**Instructions for the task**
Restate exactly, and only, the lines from the one containing "tracking and persistence" through the end of the entries, keeping both endpoints.

====== Records supplied ======

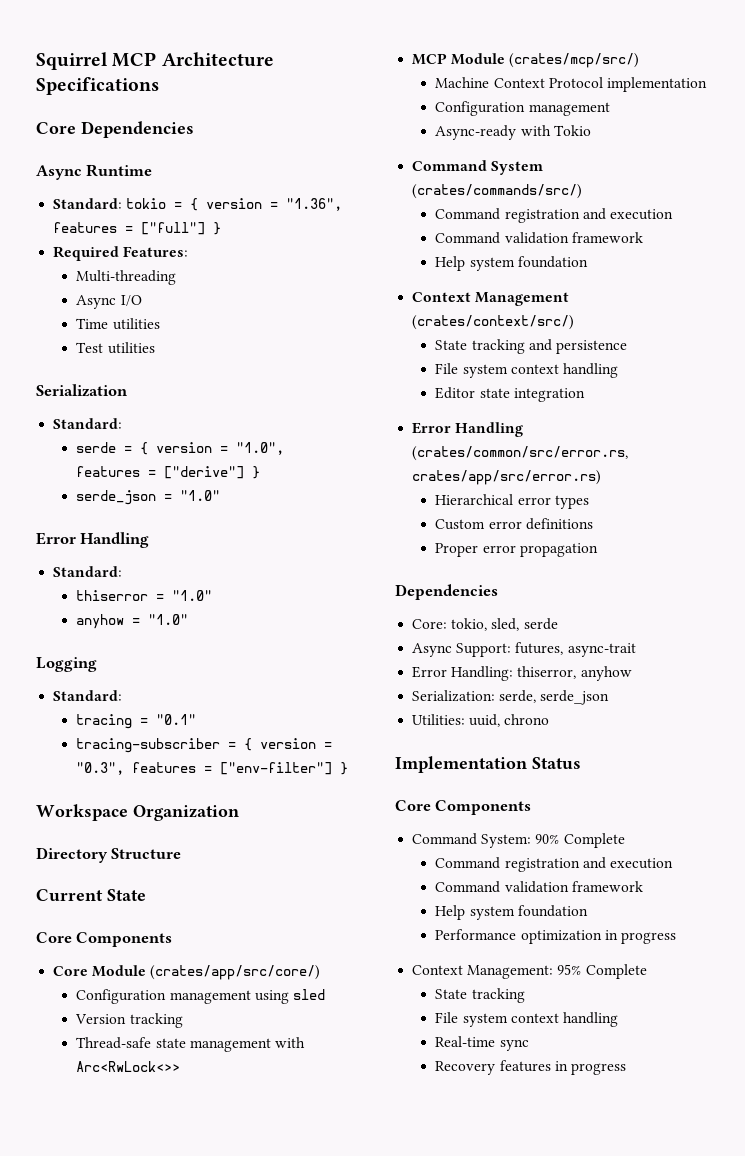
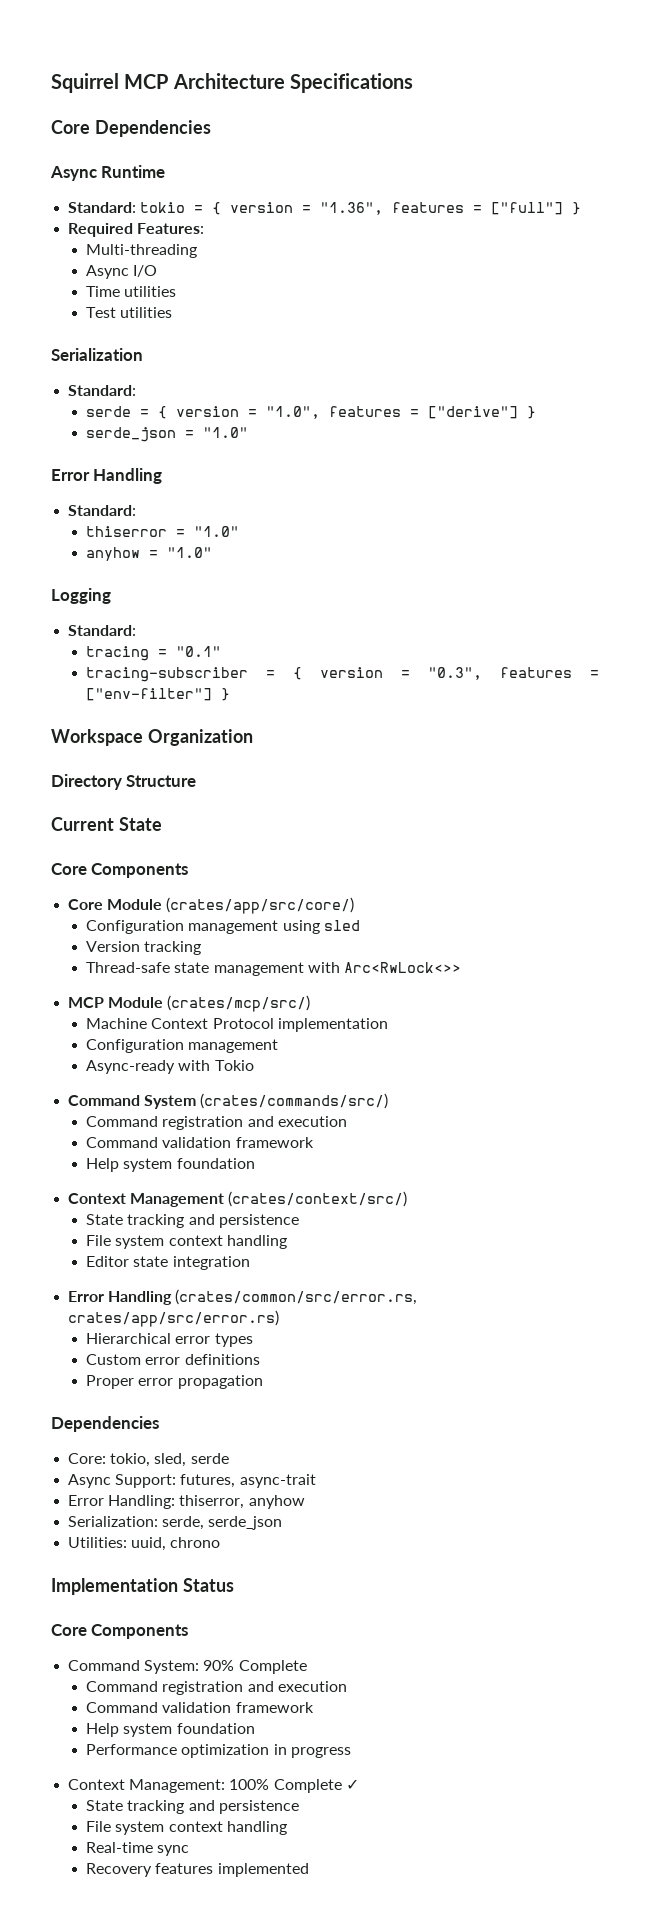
- Context Management: 95% Complete
- State tracking
+ Context Management: 100% Complete ✓
+ State tracking and persistence
- Recovery features in progress
+ Recovery features implemented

======

**Written answer**
+ State tracking and persistence
- Recovery features in progress
+ Recovery features implemented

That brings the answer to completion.